Task to carry out: In the data below, the answer is the run of lines from the line containing "این پاورپوینت می‌باشد</div>" through the line containing "</body></html>", both included; print it exactly and nothing else.

Given records:
*-*-*
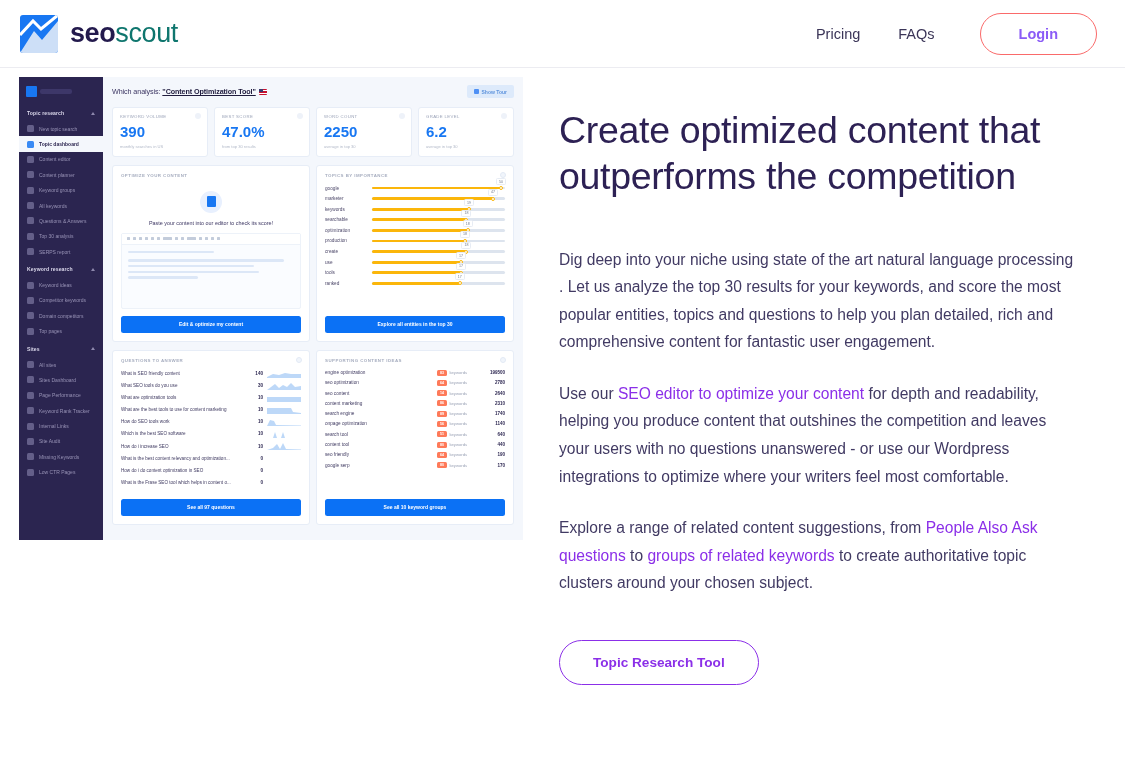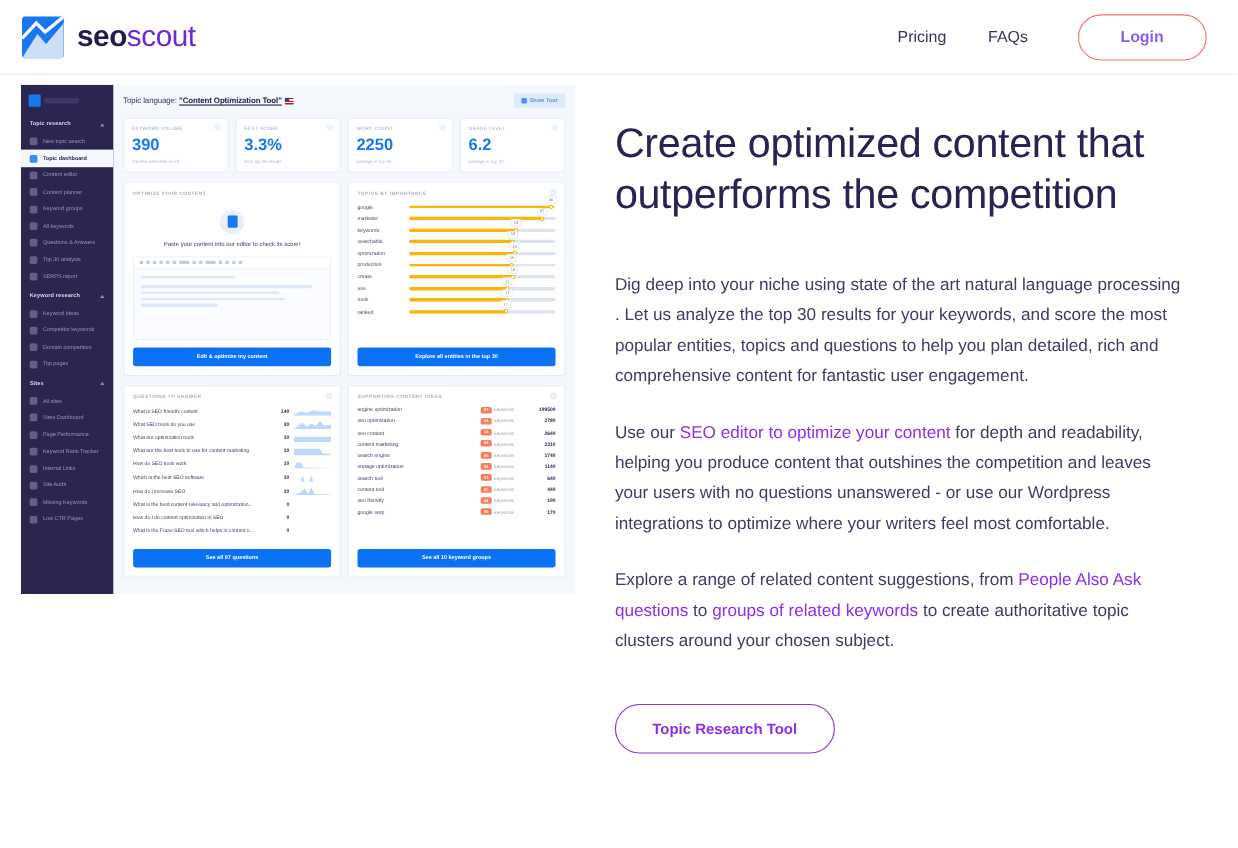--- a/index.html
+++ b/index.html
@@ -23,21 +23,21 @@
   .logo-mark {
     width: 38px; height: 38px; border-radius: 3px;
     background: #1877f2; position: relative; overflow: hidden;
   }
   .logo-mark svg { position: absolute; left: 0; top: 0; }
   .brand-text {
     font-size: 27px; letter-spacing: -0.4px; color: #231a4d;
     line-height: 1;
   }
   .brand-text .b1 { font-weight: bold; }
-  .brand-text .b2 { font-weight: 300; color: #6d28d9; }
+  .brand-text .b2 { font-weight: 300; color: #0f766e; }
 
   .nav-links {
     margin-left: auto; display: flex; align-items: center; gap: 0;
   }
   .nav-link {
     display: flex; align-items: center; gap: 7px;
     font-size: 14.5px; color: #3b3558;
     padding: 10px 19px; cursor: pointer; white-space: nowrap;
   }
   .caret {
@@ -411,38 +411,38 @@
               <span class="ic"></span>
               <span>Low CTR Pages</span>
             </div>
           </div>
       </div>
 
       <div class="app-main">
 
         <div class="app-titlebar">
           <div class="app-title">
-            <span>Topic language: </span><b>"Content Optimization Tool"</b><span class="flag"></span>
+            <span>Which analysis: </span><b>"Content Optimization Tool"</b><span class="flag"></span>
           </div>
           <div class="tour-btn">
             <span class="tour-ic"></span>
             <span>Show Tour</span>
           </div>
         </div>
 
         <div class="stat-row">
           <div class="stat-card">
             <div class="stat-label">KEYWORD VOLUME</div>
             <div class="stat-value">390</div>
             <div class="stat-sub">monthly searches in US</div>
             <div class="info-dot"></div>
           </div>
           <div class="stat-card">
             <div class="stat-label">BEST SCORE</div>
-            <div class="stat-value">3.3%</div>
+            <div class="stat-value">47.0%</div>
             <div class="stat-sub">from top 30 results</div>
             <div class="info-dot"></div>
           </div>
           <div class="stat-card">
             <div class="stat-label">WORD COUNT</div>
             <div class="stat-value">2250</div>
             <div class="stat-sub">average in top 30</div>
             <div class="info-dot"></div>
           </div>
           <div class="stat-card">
*-*-*
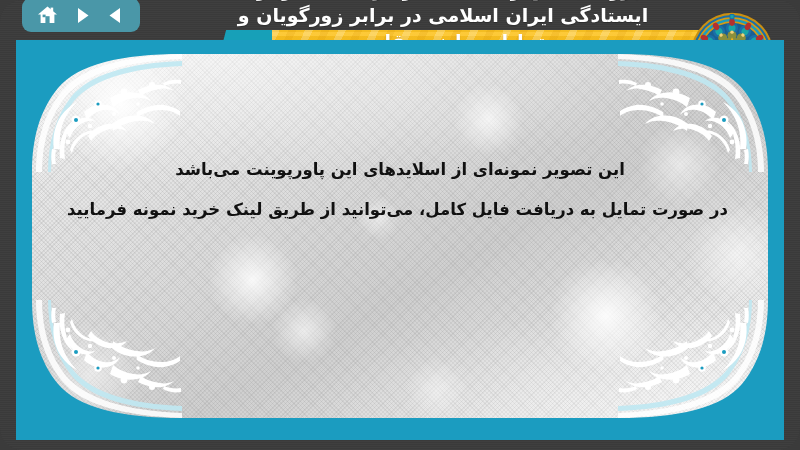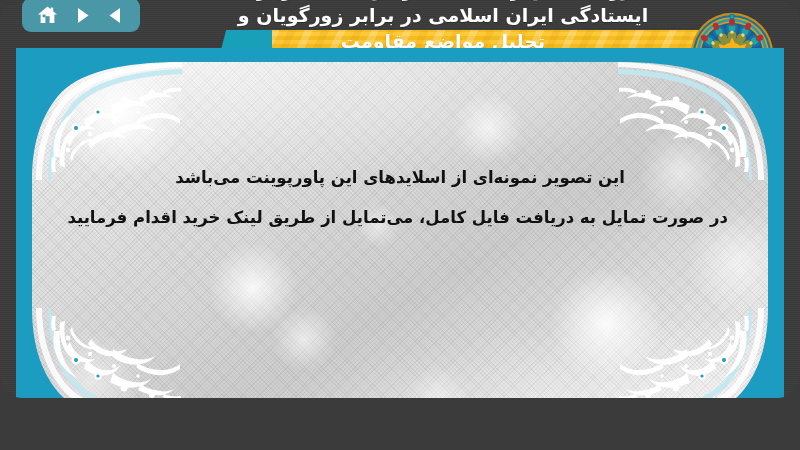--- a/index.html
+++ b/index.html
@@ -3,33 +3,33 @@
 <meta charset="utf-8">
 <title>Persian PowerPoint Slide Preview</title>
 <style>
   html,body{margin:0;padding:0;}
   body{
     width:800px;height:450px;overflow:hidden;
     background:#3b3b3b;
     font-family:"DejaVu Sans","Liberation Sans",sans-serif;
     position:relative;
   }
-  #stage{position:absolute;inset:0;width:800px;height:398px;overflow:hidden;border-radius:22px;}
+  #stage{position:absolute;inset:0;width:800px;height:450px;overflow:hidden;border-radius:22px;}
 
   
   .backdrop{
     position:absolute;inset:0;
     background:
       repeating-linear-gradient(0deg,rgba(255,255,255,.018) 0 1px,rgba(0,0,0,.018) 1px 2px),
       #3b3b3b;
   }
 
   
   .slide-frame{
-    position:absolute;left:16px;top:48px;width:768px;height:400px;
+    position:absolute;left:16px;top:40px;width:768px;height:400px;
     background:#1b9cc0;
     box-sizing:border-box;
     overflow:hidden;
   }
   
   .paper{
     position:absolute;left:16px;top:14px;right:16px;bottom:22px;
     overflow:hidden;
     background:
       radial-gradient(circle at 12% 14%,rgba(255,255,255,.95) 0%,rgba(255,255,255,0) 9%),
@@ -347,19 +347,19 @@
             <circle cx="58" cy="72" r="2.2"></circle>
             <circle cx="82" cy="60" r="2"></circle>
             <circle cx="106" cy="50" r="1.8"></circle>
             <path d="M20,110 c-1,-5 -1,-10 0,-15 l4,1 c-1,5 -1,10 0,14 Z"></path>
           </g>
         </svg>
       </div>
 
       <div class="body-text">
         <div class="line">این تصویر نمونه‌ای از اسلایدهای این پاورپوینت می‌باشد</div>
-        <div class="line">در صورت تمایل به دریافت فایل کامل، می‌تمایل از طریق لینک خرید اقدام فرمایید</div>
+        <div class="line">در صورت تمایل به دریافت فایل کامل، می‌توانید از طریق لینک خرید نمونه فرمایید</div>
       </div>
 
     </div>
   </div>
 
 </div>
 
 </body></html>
*-*-*
Completed exercise:
         <div class="line">این تصویر نمونه‌ای از اسلایدهای این پاورپوینت می‌باشد</div>
-        <div class="line">در صورت تمایل به دریافت فایل کامل، می‌تمایل از طریق لینک خرید اقدام فرمایید</div>
+        <div class="line">در صورت تمایل به دریافت فایل کامل، می‌توانید از طریق لینک خرید نمونه فرمایید</div>
       </div>
 
     </div>
   </div>
 
 </div>
 
 </body></html>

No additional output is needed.